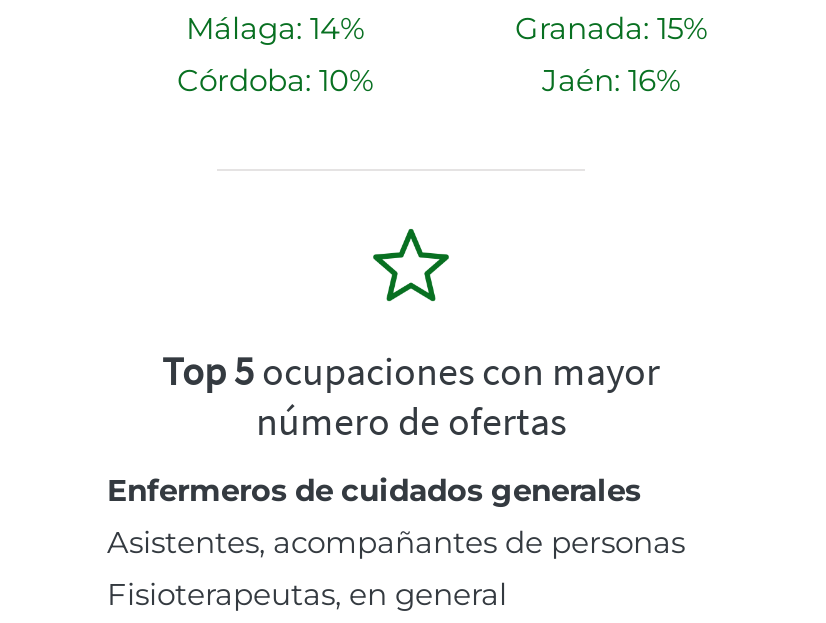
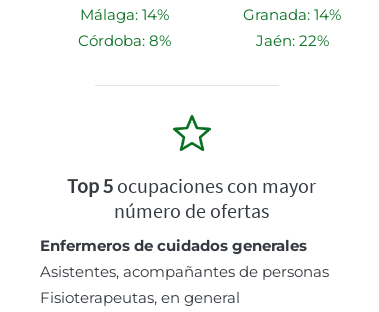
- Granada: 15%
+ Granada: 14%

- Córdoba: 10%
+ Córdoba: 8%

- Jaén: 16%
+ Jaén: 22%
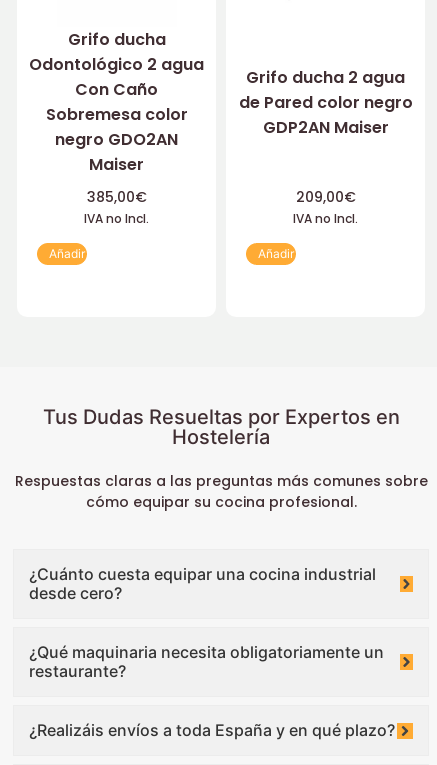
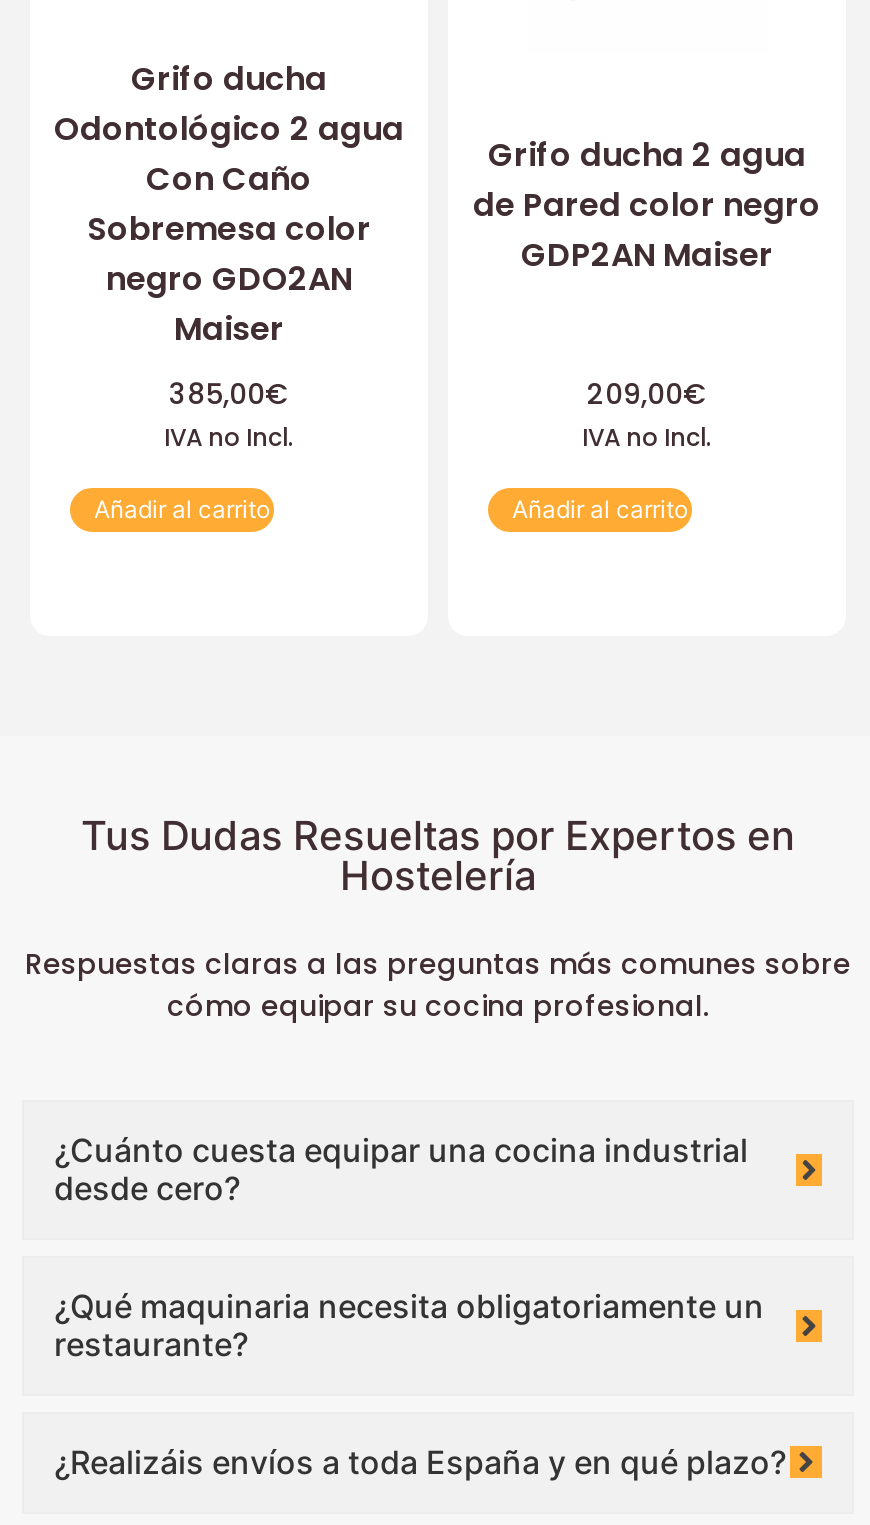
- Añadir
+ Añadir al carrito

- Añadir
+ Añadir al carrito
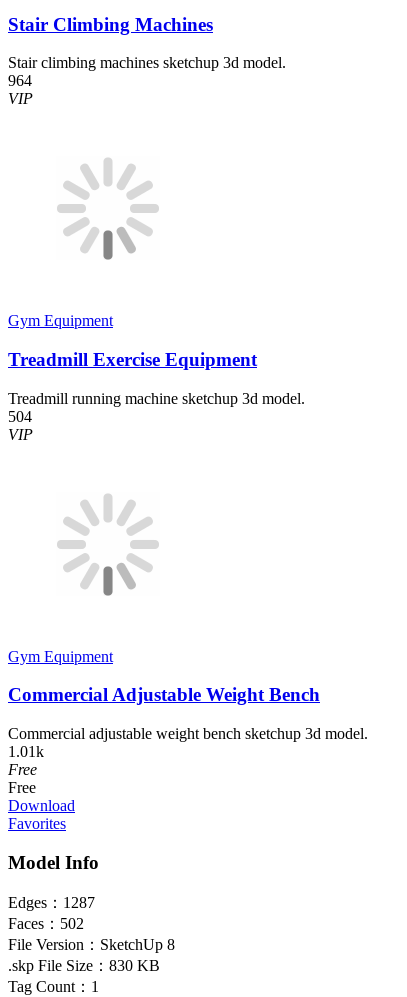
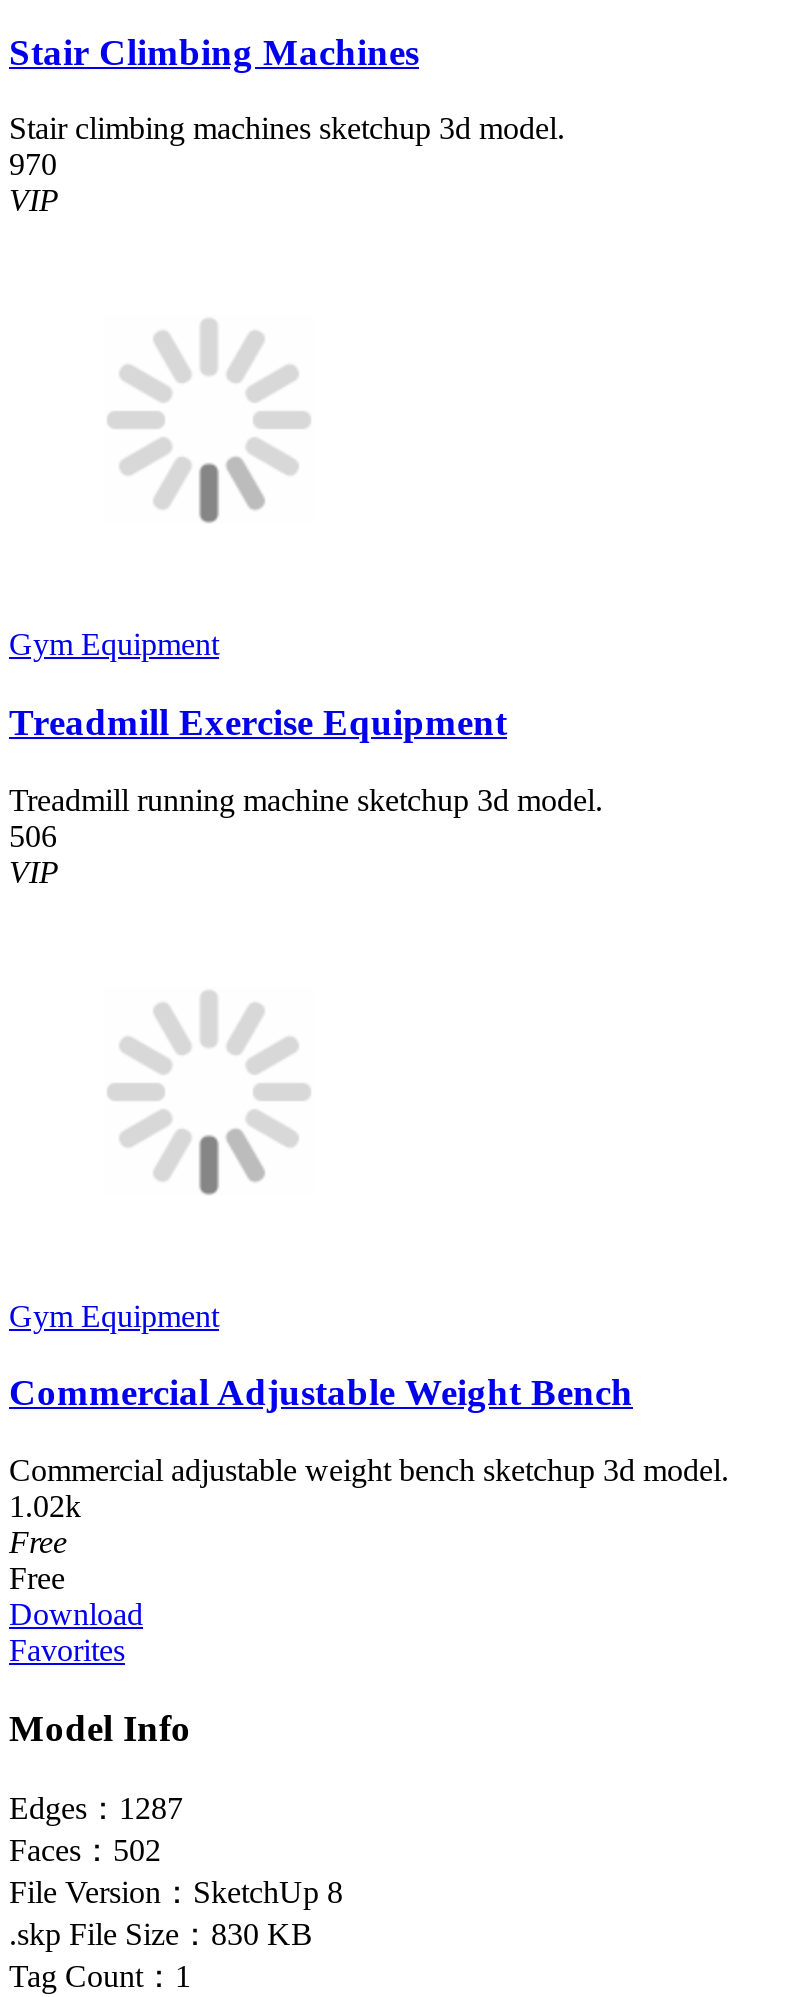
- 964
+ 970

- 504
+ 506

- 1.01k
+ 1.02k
-----
# Exercise objective
Verbatim repeat, images removed: give each entry again exactly as it reads.

# Finished task
- Granada: 15%
+ Granada: 14%

- Córdoba: 10%
+ Córdoba: 8%

- Jaén: 16%
+ Jaén: 22%
- Añadir
+ Añadir al carrito

- Añadir
+ Añadir al carrito
- 964
+ 970

- 504
+ 506

- 1.01k
+ 1.02k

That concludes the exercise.